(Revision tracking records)
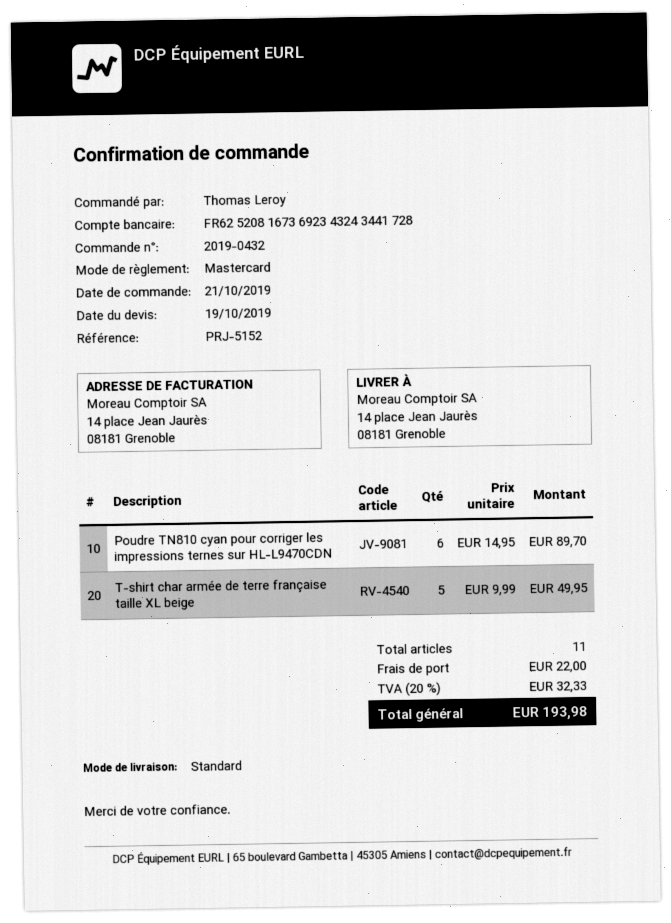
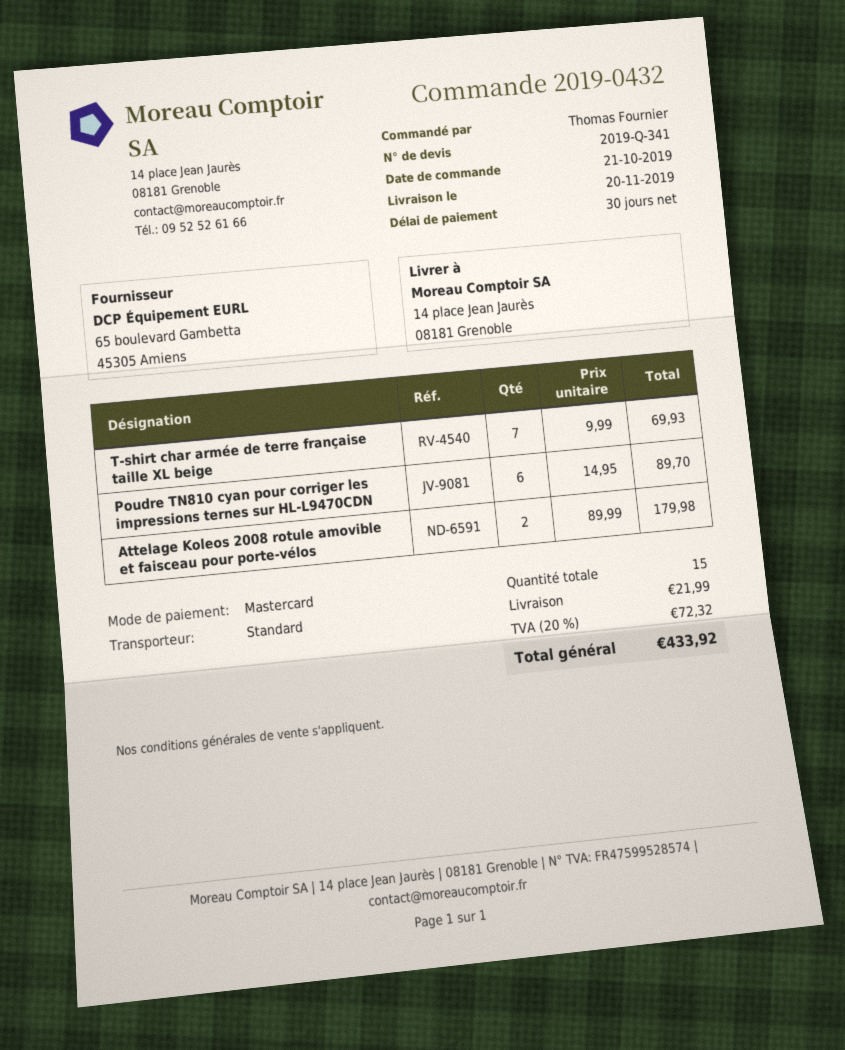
ordered by: Thomas Leroy -> Thomas Fournier
T-shirt char armée de terre française taille XL beige: 5 x 9.99 = 49.95 -> 7 x 9.99 = 69.93
Attelage Koleos 2008 rotule amovible et faisceau pour porte-vélos: none -> 2 x 89.99 = 179.98
total quantity: 11 -> 15
shipping: 22.00 -> 21.99
tax: 20% = 32.33 -> 20% = 72.32
total: 193.98 -> 433.92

* WHAT IS REQUIRED
Every record above must be copied exactly, and no picture may appear in the copy.

* TASK ANSWER
ordered by: Thomas Leroy -> Thomas Fournier
T-shirt char armée de terre française taille XL beige: 5 x 9.99 = 49.95 -> 7 x 9.99 = 69.93
Attelage Koleos 2008 rotule amovible et faisceau pour porte-vélos: none -> 2 x 89.99 = 179.98
total quantity: 11 -> 15
shipping: 22.00 -> 21.99
tax: 20% = 32.33 -> 20% = 72.32
total: 193.98 -> 433.92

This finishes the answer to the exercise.